As they reported in Nature Medicine on Monday, the researchers combed through whole-exome sequencing, brain gene expression, and health record and healthcare claims data to uncover an autism subtype marked by dyslipidemia. According to the researchers, these different disease subtypes could help lead to more targeted ASD treatments.

"Previously, autism subtypes have been defined based on symptoms only — autistic disorder, Asperger syndrome, etc. — and they can be hard to differentiate as it is really a spectrum of symptoms," co-first author Yuan Luo, associate professor of preventive medicine at Northwestern University Feinberg School of Medicine, said in a statement. "The autism subtype characterized by abnormal [lipid] levels identified in this study is the first multidimensional evidenced-based subtype that has distinct molecular features and an underlying cause."

As ASD is thought to develop prenatally, the researchers first gathered gene expression data from typically developing human brains from the BrainSpan Atlas of the Developing Brain. Within this set of 524 samples from 26 brain regions from 42 individuals, they searched for clusters of exons that are co-expressed during early development and, as more boys than girls are affected by autism, are differentially expressed between males and females. 
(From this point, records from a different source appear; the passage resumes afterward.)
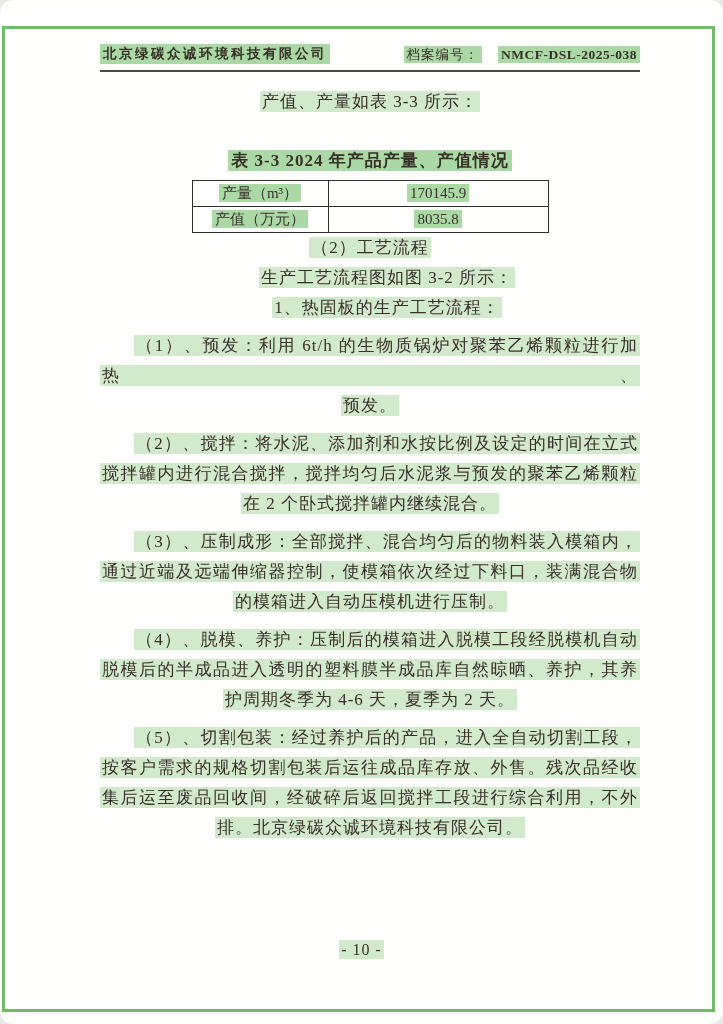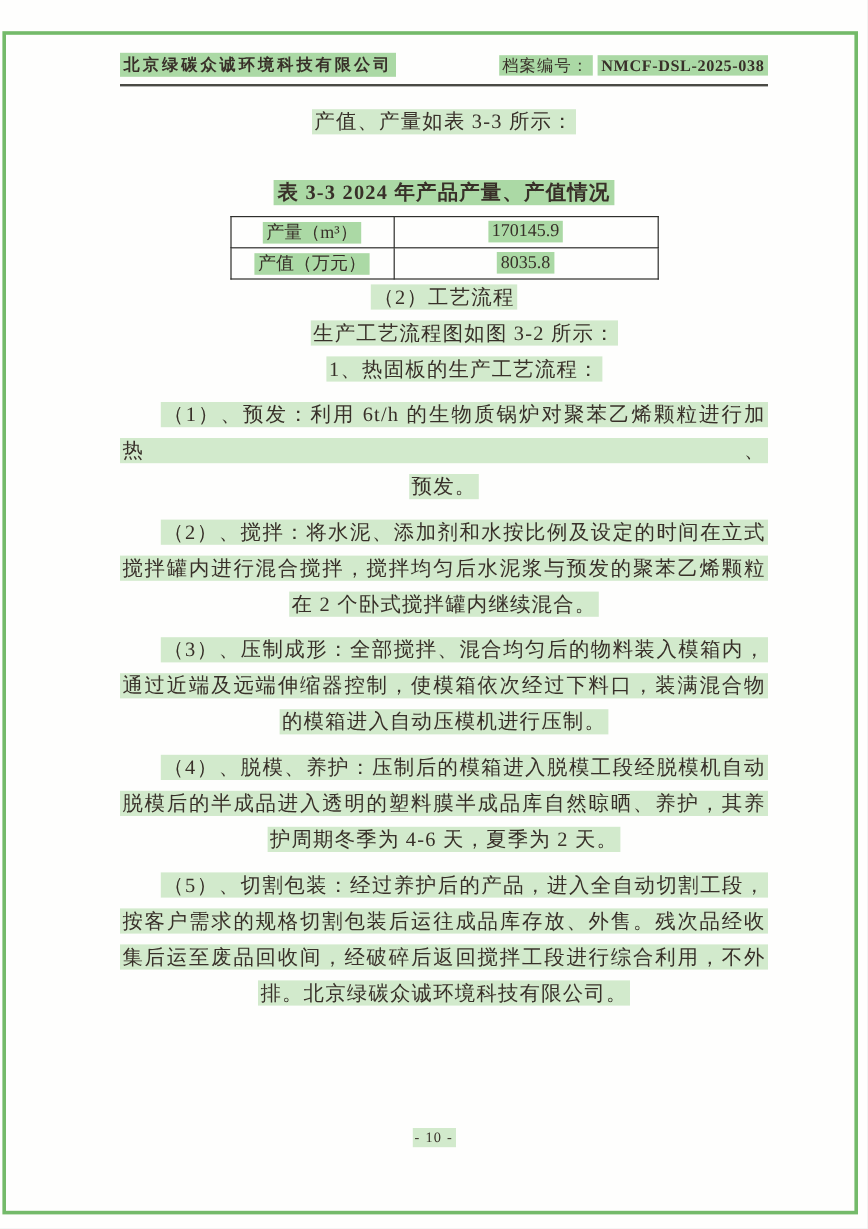"北京绿碳众诚环境科技有限公司" .page { border-radius: none -> 13px }
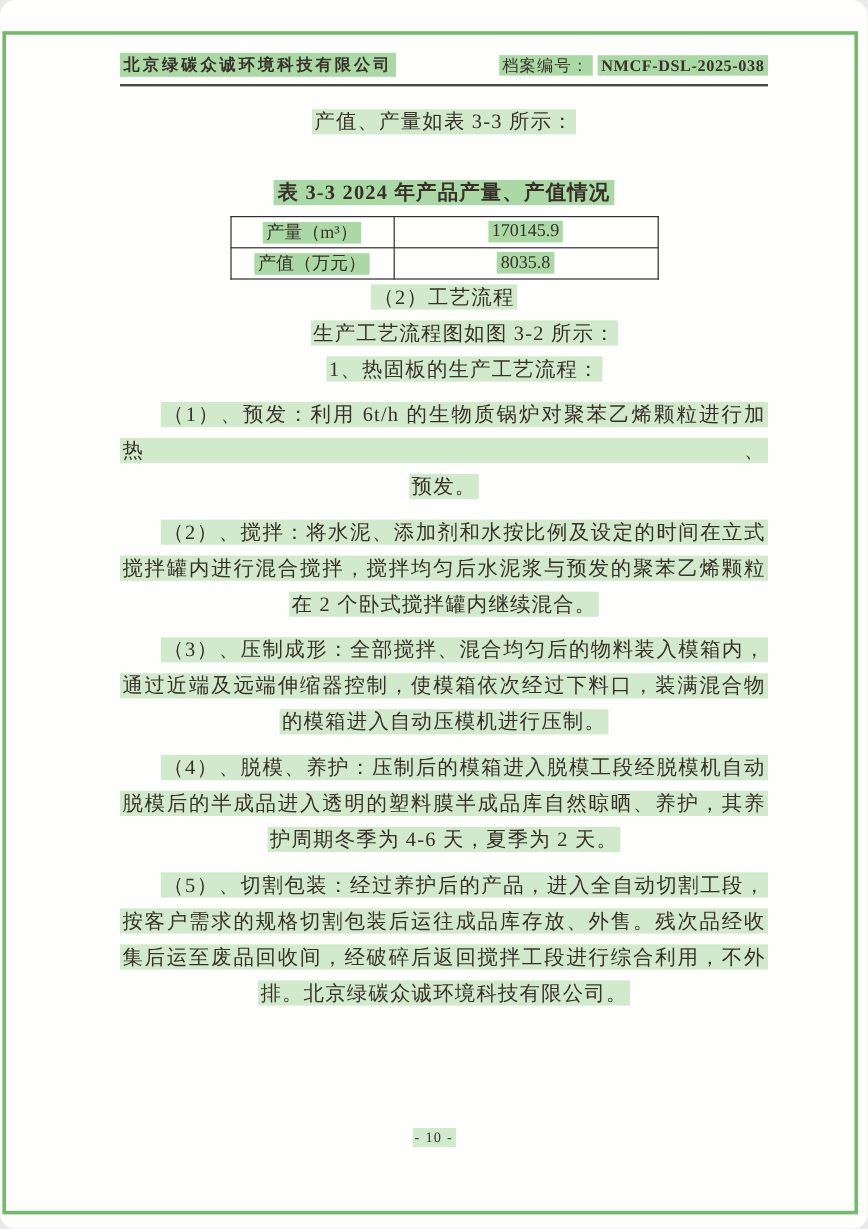"NMCF-DSL-2025-038" .num { margin-left: 4px -> 16px }
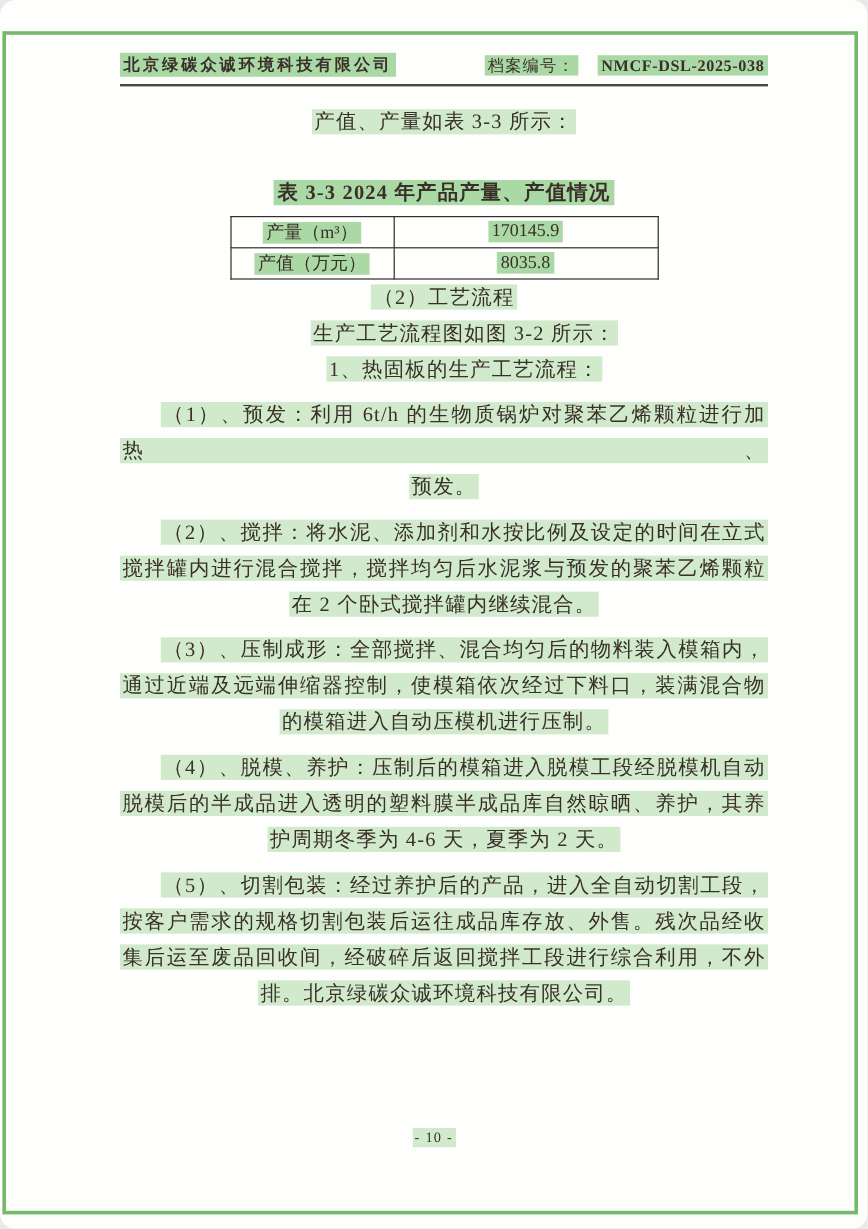"- 10 -" .footer { font-size: 12px -> 16px }
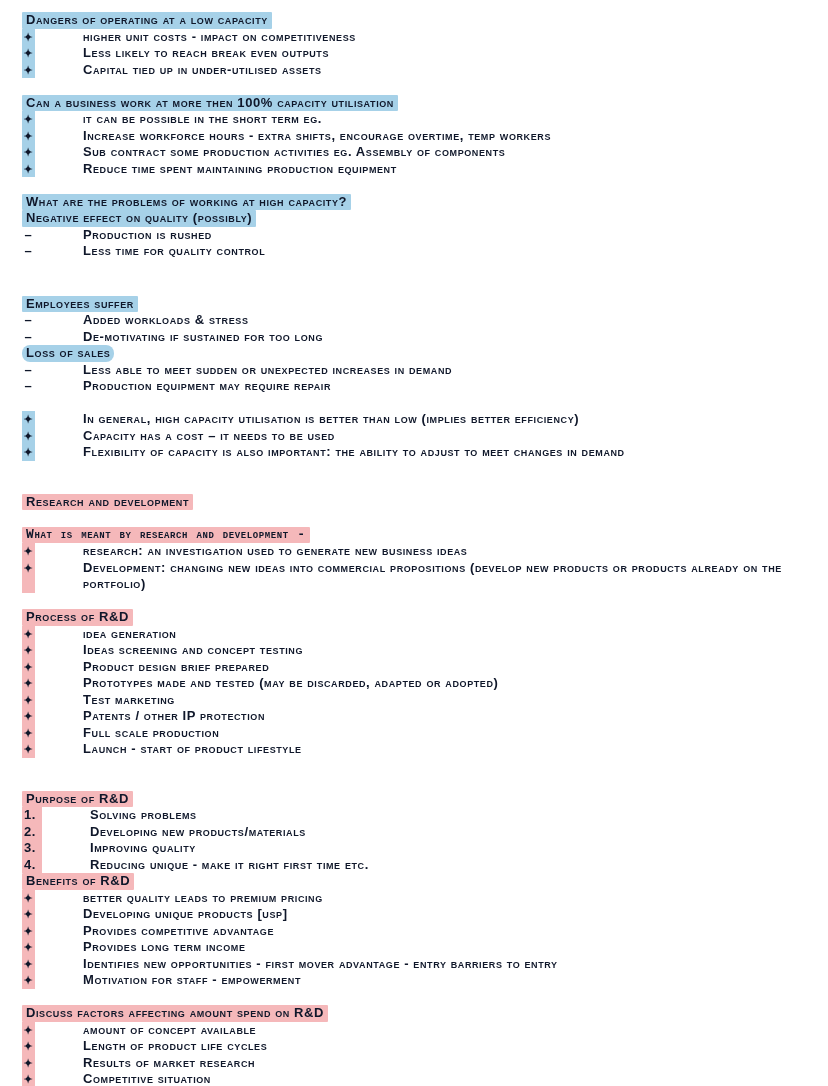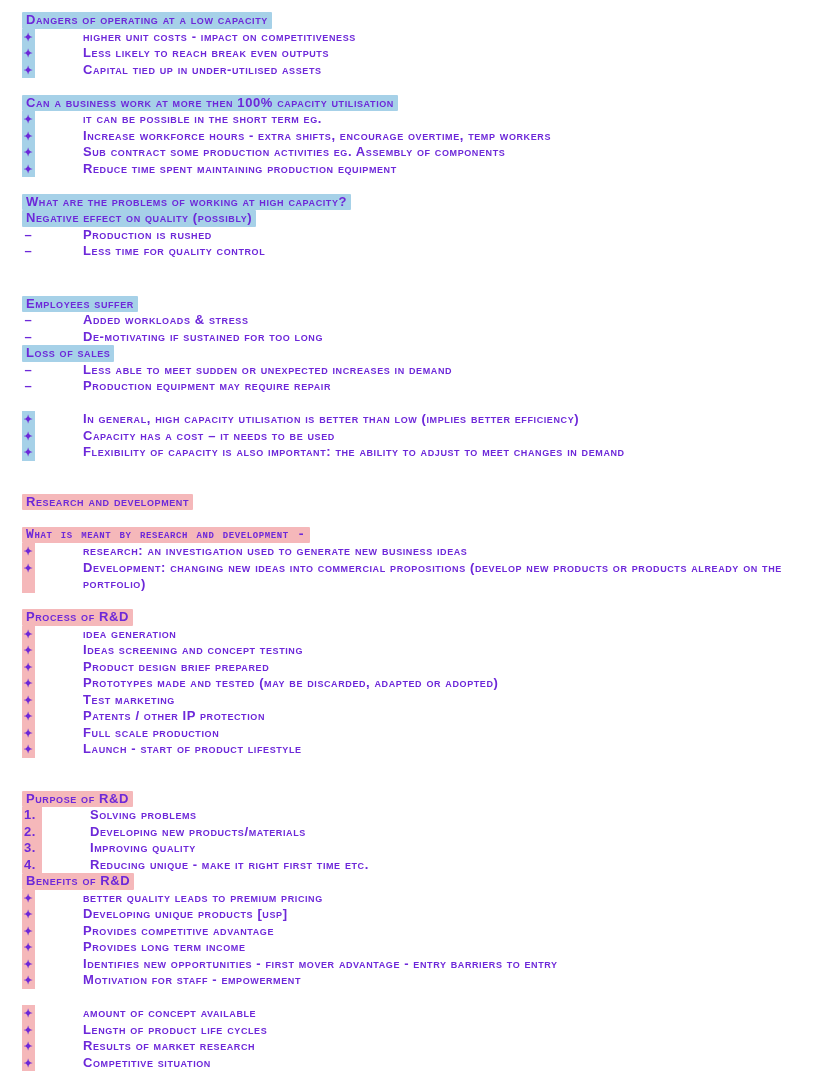"Dangers of operating at a" .page { color: #6d28d9 -> #0f172a }
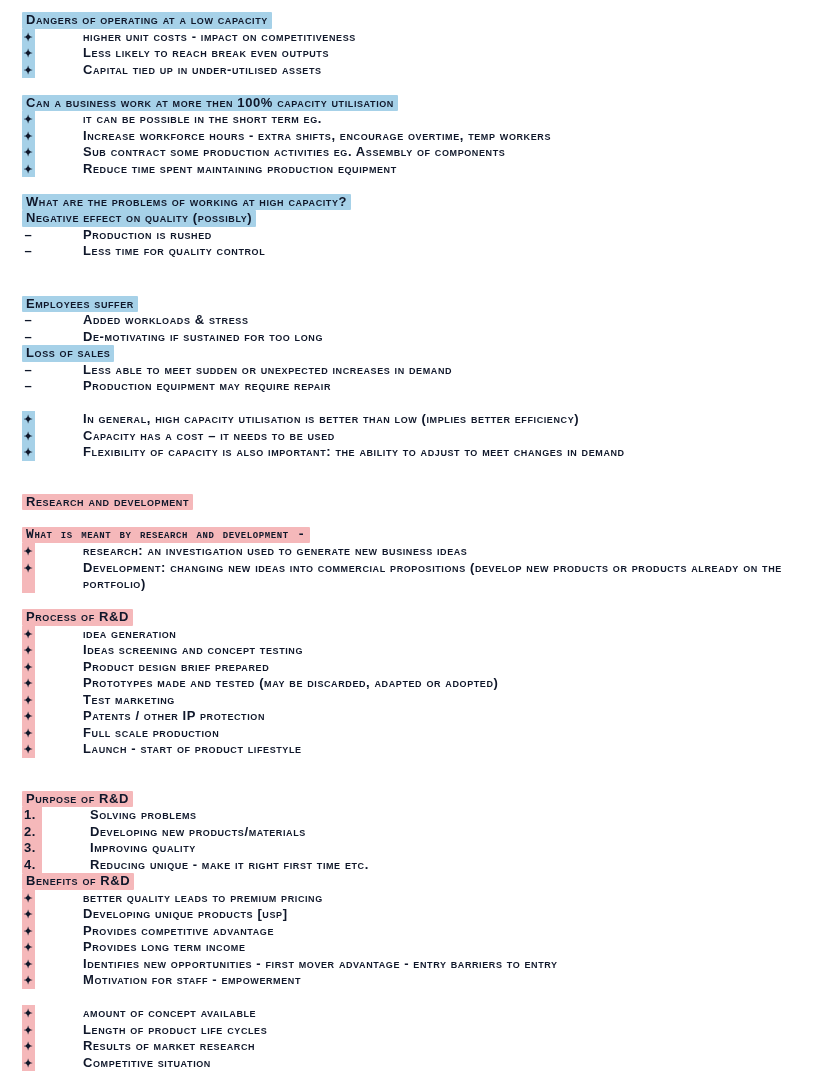"Loss of sales" span.hl { border-radius: none -> 8px }
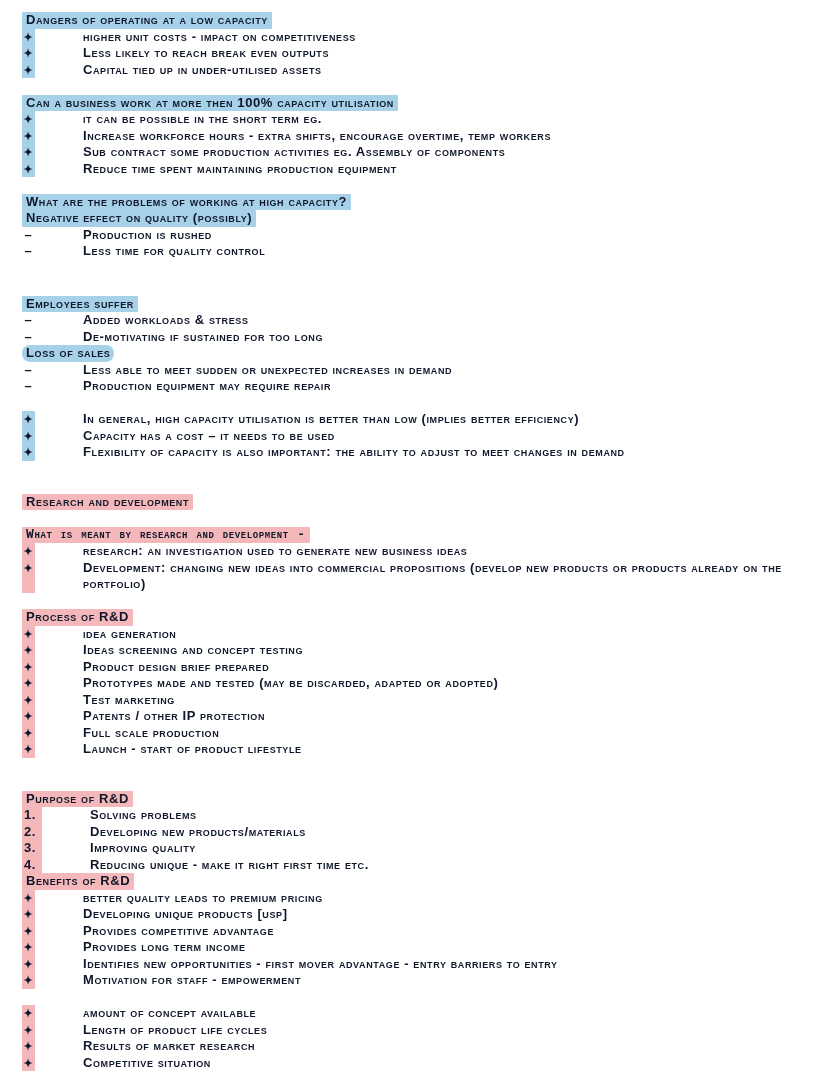"Discuss factors affecting amount spend" div.line { html: none -> <div> <span>Discuss factors affecting amount spend on R&amp;D</span> </div> }
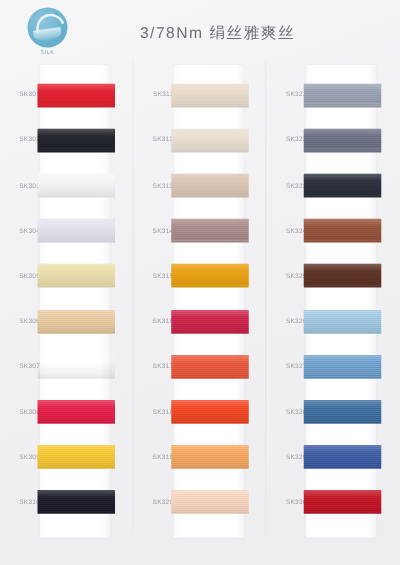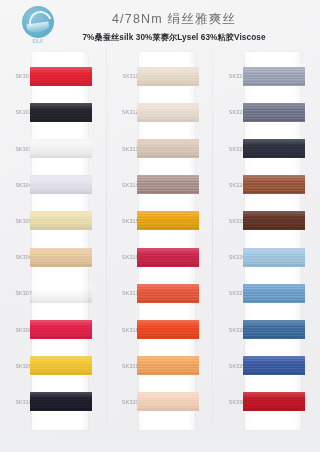"4/78Nm 绢丝雅爽丝" div.title { text: 4/78Nm -> 3/78Nm }
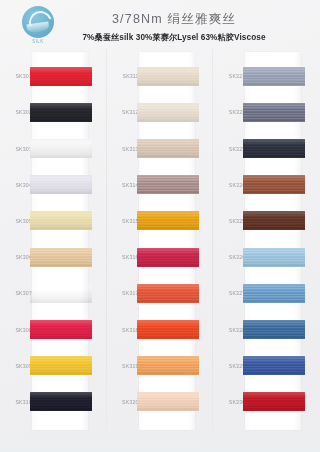"7%桑蚕丝silk 30%莱赛尔Lysel 63%粘胶Viscose" div.subtitle { html: <div>7%桑蚕丝silk 30%莱赛尔Lysel 63%粘胶Viscose</div> -> none }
At the same time, they sifted through whole-exome sequencing data from 3,531 individuals, some with autism and some without, from simplex and multiplex autism families. In this way, they teased out variants discordant between affected and unaffected siblings that were likely gene disrupting.

After mapping these variants back to the developmentally expressed exon clusters, the researchers identified 33 neurodevelopmentally co-regulated exon clusters that were differentially expressed by sex and clustered with deleterious variants associated with ASD.

Functional analysis of these clusters linked them to a number of biological processes, including expected functions like chromatin and transcriptional regulation, as well as immune and synaptic function, but the analysis also highlighted lipid regulation. This suggested to the researchers that dyslipidemia might occur among individuals with ASD.

Using medical record data from more than 2.7 million people seen at Boston Children's Hospital, they then compared blood lipid levels of individuals with ASD, their unaffected family members, and unrelated matched controls. Overall, they found that children with ASD had blood lipid profiles that fell outside typical ranges, even after accounting for age, sex, and metabolic state. Similarly, based on healthcare claims data from 34 million individuals, dyslipidemia diagnoses were more common among people who also had ASD.

The researchers further sifted through their data to see if there were other clinical features shared among individuals with dyslipidemia-linked ASD. They found epilepsy, sleep disorders, and attention deficit hyperactivity disorder were more common among individuals with dyslipidemia-linked ASD, indicating that dyslipidemia might broadly contribute to altered neurodevelopment. They estimated that this dyslipidemia-linked subtype affects almost 7 percent of people with ASD.

The identification of an ASD subtype from a broad dataset could lead to better definitions of ASD subgroups and could uncover tailored targets for intervention and prevention to better personalize ASD treatments, the researchers noted.

"Today, autism is diagnosed based only on symptoms, and the reality is, when a physician identifies it, it's often when early and critical brain developmental windows have passed without appropriate intervention," Luo added. "This discovery could shift that paradigm."